Jó 29
Jó lembra-se do seu primeiro estado feliz
Prosseguiu Jó no seu discurso e disse:
Ah! Quem me dera ser como fui nos meses passados, como nos dias em que Deus me guardava!
Quando fazia resplandecer a sua lâmpada sobre a minha cabeça, quando eu, guiado por sua luz, caminhava pelas trevas;
como fui nos dias do meu vigor, quando a amizade de Deus estava sobre a minha tenda;
quando o Todo-Poderoso ainda estava comigo, e os meus filhos, em redor de mim;
os moços me viam e se retiravam; os idosos se levantavam e se punham em pé;
os príncipes reprimiam as suas palavras e punham a mão sobre a boca;
a voz dos nobres emudecia, e a sua língua se apegava ao paladar.
Ouvindo-me algum ouvido, esse me chamava feliz; vendo-me algum olho, dava testemunho de mim;
porque eu livrava os pobres que clamavam e também o órfão que não tinha quem o socorresse.
A bênção do que estava a perecer vinha sobre mim, e eu fazia rejubilar-se o coração da viúva.
Eu me cobria de justiça, e esta me servia de veste; como manto e turbante era a minha equidade.
Eu me fazia de olhos para o cego e de pés para o coxo.
Dos necessitados era pai e até as causas dos desconhecidos eu examinava.
Eu quebrava os queixos do iníquo e dos seus dentes lhe fazia eu cair a vítima.

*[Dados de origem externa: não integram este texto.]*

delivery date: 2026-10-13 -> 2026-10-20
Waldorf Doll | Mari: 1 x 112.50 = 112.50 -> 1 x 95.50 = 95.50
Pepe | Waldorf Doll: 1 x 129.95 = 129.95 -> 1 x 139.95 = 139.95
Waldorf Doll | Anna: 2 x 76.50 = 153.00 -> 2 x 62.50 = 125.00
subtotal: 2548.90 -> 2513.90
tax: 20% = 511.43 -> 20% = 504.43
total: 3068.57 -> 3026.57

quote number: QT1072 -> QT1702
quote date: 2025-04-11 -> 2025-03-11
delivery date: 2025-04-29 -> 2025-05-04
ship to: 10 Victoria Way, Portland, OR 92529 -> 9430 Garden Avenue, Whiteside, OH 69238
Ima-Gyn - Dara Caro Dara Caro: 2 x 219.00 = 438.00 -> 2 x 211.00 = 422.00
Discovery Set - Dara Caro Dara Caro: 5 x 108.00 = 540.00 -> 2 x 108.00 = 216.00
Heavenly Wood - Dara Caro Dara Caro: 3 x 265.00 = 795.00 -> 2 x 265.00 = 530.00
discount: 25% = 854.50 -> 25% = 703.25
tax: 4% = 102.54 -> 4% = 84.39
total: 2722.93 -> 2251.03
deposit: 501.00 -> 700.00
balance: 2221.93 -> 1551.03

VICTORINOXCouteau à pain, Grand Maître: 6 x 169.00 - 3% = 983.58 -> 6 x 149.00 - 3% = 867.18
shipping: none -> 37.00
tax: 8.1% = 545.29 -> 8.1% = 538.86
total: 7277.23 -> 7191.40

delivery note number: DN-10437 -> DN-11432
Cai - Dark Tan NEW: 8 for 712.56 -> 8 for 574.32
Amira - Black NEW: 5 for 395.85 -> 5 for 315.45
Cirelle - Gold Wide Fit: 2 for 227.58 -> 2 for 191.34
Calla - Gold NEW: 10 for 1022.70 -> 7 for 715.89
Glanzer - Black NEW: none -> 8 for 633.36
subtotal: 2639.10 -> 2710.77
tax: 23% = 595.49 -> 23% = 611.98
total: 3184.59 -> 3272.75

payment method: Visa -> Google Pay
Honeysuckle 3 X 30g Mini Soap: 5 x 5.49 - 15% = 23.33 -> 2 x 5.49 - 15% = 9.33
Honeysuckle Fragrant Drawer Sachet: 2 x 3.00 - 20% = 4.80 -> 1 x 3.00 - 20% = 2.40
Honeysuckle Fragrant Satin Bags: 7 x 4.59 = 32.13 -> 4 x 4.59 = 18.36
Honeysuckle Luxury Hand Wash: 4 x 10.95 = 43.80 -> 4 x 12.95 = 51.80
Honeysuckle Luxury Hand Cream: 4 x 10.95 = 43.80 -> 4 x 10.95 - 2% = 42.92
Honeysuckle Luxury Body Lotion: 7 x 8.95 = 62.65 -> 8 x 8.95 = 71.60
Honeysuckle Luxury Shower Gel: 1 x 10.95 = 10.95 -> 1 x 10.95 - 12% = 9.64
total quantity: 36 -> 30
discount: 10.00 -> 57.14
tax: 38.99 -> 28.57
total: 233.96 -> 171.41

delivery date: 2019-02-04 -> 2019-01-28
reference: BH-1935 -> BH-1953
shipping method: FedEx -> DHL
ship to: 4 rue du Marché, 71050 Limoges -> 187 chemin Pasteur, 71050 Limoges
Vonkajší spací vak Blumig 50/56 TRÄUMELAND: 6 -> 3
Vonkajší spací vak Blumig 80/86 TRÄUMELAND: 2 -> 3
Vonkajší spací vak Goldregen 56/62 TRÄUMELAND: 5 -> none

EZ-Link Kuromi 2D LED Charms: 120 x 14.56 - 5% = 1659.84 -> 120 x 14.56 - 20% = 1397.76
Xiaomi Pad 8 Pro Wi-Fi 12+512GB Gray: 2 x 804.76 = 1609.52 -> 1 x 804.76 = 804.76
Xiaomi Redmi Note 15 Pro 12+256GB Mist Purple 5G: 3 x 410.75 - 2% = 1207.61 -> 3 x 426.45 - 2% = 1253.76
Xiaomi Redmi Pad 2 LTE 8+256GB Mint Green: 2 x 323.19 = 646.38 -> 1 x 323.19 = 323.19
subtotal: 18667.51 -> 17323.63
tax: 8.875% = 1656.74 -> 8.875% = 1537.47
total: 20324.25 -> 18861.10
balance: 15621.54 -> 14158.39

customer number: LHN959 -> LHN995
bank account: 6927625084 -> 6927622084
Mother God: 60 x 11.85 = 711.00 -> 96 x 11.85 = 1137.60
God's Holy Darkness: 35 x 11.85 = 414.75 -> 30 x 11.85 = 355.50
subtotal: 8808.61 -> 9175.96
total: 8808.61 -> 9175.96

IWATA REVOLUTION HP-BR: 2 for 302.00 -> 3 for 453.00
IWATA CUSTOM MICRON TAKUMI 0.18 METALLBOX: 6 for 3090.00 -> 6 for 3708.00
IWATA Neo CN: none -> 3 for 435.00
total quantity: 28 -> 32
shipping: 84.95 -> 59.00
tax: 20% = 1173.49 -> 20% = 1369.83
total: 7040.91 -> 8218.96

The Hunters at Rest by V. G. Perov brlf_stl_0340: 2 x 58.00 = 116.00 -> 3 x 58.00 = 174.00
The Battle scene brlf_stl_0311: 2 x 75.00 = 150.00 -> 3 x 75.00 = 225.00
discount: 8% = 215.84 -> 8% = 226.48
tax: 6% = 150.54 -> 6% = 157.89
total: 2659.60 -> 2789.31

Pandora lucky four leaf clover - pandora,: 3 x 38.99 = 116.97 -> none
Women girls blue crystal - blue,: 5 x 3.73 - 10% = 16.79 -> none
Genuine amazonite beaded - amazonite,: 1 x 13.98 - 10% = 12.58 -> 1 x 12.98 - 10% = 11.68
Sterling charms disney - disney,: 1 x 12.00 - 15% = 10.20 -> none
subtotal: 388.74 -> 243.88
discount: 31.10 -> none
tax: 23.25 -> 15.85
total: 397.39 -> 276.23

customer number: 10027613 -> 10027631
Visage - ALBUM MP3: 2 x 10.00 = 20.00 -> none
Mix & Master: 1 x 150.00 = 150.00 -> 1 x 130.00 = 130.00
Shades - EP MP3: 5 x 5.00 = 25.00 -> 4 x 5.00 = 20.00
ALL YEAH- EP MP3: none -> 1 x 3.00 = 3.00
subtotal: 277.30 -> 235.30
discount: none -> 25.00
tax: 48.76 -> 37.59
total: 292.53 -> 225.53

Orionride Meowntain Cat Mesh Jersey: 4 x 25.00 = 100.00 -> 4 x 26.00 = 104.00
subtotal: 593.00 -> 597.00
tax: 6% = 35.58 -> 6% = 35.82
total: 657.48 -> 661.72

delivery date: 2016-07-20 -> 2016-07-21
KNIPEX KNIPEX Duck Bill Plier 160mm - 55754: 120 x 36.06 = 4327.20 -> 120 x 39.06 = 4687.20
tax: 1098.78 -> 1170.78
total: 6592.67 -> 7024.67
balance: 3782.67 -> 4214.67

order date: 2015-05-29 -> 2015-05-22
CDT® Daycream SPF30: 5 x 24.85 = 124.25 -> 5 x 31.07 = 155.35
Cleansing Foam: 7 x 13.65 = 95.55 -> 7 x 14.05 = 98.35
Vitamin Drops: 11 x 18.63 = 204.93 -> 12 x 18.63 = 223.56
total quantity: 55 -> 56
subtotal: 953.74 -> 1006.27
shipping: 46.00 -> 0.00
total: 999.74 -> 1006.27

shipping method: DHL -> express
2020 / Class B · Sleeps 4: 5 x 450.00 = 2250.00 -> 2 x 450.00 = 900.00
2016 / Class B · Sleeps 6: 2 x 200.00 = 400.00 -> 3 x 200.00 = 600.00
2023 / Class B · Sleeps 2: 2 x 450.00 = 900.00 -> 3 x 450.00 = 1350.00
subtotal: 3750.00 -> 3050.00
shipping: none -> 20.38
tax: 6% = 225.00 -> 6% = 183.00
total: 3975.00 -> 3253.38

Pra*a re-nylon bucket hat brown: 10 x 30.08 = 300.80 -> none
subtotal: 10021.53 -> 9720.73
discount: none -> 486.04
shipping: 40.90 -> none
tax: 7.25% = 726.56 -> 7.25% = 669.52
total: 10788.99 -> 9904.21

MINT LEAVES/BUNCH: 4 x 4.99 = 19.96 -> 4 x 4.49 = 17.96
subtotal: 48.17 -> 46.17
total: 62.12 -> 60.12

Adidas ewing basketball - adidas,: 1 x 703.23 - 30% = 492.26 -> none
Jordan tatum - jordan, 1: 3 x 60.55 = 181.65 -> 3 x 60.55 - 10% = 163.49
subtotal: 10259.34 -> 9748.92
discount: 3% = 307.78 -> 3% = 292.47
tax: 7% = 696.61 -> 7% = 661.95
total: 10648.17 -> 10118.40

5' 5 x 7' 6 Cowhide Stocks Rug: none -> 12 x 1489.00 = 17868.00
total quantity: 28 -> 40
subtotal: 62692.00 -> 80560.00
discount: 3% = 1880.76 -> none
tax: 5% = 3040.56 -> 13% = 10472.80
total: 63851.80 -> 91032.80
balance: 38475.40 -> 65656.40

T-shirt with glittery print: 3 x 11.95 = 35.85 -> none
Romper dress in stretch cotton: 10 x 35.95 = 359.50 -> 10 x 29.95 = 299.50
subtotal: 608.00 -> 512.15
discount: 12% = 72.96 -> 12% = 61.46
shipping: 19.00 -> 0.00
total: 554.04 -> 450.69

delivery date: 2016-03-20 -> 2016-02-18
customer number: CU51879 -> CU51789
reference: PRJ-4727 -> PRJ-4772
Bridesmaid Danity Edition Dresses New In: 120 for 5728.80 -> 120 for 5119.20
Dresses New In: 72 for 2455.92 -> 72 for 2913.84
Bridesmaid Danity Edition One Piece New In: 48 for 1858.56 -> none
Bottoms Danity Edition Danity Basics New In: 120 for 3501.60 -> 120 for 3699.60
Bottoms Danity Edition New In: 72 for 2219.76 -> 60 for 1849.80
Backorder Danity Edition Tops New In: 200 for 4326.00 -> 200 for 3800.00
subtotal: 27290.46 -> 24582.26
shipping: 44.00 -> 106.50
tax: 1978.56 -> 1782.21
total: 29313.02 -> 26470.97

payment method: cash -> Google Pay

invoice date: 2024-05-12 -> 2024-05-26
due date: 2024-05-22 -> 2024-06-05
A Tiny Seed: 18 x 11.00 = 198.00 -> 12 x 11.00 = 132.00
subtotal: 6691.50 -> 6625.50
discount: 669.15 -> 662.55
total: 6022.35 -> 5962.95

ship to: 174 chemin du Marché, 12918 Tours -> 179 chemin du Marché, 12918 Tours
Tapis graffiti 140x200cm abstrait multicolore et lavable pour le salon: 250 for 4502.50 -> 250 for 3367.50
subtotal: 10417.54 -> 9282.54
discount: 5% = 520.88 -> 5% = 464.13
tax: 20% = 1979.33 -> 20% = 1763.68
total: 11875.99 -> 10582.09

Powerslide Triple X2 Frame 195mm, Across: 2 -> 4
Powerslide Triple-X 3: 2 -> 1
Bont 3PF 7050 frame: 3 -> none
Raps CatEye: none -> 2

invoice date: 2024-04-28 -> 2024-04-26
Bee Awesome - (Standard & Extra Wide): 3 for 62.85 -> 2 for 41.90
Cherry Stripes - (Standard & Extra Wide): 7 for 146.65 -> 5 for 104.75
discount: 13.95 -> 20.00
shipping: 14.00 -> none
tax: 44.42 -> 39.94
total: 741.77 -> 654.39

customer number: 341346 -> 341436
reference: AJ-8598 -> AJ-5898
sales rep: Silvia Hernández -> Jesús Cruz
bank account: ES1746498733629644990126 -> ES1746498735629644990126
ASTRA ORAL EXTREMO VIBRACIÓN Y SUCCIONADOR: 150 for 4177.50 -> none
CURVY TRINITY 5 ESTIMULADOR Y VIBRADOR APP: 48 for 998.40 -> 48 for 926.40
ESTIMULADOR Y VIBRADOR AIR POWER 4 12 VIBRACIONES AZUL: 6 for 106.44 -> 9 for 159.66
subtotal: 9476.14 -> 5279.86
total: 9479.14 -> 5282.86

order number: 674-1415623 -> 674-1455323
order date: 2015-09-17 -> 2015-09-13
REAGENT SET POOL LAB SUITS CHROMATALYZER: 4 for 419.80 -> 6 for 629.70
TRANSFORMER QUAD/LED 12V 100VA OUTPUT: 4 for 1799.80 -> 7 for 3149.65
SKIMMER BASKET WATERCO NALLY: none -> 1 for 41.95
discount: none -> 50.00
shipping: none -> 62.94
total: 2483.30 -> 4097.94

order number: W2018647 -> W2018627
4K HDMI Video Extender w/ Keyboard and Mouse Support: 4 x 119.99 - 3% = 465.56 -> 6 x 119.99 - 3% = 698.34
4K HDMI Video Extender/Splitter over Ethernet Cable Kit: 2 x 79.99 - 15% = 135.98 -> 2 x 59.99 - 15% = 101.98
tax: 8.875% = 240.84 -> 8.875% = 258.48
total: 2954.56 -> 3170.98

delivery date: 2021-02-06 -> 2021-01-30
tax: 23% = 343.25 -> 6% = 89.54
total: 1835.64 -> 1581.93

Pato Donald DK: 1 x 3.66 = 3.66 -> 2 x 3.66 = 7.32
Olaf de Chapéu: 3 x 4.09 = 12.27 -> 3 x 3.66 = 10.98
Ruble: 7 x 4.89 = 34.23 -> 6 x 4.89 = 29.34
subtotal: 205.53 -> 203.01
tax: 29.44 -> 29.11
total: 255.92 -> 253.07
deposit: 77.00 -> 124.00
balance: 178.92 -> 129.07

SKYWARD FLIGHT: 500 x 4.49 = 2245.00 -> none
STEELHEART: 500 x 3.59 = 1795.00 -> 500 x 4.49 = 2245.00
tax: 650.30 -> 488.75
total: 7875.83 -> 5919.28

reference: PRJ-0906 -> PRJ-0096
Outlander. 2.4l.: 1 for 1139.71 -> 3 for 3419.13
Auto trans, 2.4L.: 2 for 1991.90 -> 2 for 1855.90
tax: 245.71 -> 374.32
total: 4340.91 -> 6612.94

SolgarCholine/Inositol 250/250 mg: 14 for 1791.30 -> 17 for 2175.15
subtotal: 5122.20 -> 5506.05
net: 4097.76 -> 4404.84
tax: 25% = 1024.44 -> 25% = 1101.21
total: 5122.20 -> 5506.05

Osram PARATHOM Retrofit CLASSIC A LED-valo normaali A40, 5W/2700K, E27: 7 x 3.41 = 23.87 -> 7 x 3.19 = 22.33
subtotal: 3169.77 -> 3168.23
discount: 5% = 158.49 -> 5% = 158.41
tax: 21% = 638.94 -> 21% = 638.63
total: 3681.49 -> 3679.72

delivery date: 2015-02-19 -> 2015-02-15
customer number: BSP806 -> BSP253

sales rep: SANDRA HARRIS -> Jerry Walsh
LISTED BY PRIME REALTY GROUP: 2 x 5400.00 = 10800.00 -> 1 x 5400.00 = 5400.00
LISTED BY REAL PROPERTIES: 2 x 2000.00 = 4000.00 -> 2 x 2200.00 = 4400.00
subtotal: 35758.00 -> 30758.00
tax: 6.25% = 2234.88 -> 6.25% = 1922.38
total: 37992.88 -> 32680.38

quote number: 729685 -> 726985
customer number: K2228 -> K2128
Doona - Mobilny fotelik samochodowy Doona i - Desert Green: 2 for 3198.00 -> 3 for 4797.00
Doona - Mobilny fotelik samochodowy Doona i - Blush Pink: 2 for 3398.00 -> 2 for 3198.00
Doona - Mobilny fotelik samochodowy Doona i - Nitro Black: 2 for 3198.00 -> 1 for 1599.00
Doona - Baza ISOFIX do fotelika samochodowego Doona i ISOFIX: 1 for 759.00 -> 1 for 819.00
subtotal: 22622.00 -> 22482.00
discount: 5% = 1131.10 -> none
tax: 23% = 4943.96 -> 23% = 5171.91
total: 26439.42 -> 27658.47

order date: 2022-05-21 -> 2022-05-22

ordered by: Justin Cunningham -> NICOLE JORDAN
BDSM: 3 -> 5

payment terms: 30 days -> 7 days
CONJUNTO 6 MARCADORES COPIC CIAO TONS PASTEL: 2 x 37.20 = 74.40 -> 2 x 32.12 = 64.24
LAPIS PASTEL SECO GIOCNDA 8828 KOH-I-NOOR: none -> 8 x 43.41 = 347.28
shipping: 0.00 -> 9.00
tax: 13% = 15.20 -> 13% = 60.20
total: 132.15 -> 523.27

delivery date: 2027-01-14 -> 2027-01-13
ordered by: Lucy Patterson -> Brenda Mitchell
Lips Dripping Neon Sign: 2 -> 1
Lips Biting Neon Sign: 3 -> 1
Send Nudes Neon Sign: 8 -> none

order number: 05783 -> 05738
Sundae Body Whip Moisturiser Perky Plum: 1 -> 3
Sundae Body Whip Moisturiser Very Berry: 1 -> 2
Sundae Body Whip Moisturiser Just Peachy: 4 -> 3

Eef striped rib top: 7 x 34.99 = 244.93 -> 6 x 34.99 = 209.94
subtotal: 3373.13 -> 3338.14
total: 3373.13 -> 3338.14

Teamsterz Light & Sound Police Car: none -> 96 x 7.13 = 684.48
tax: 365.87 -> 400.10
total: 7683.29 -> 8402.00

Eu dizia: no meu ninho expirarei, multiplicarei os meus dias como a areia.
A minha raiz se estenderá até às águas, e o orvalho ficará durante a noite sobre os meus ramos;
a minha honra se renovará em mim, e o meu arco se reforçará na minha mão.
Os que me ouviam esperavam o meu conselho e guardavam silêncio para ouvi-lo.
Havendo eu falado, não replicavam; as minhas palavras caíam sobre eles como orvalho.
Esperavam-me como à chuva, abriam a boca como à chuva de primavera.
Sorria-me para eles quando não tinham confiança; e a luz do meu rosto não desprezavam.
Eu lhes escolhia o caminho, assentava-me como chefe e habitava como rei entre as suas tropas, como quem consola os que pranteiam.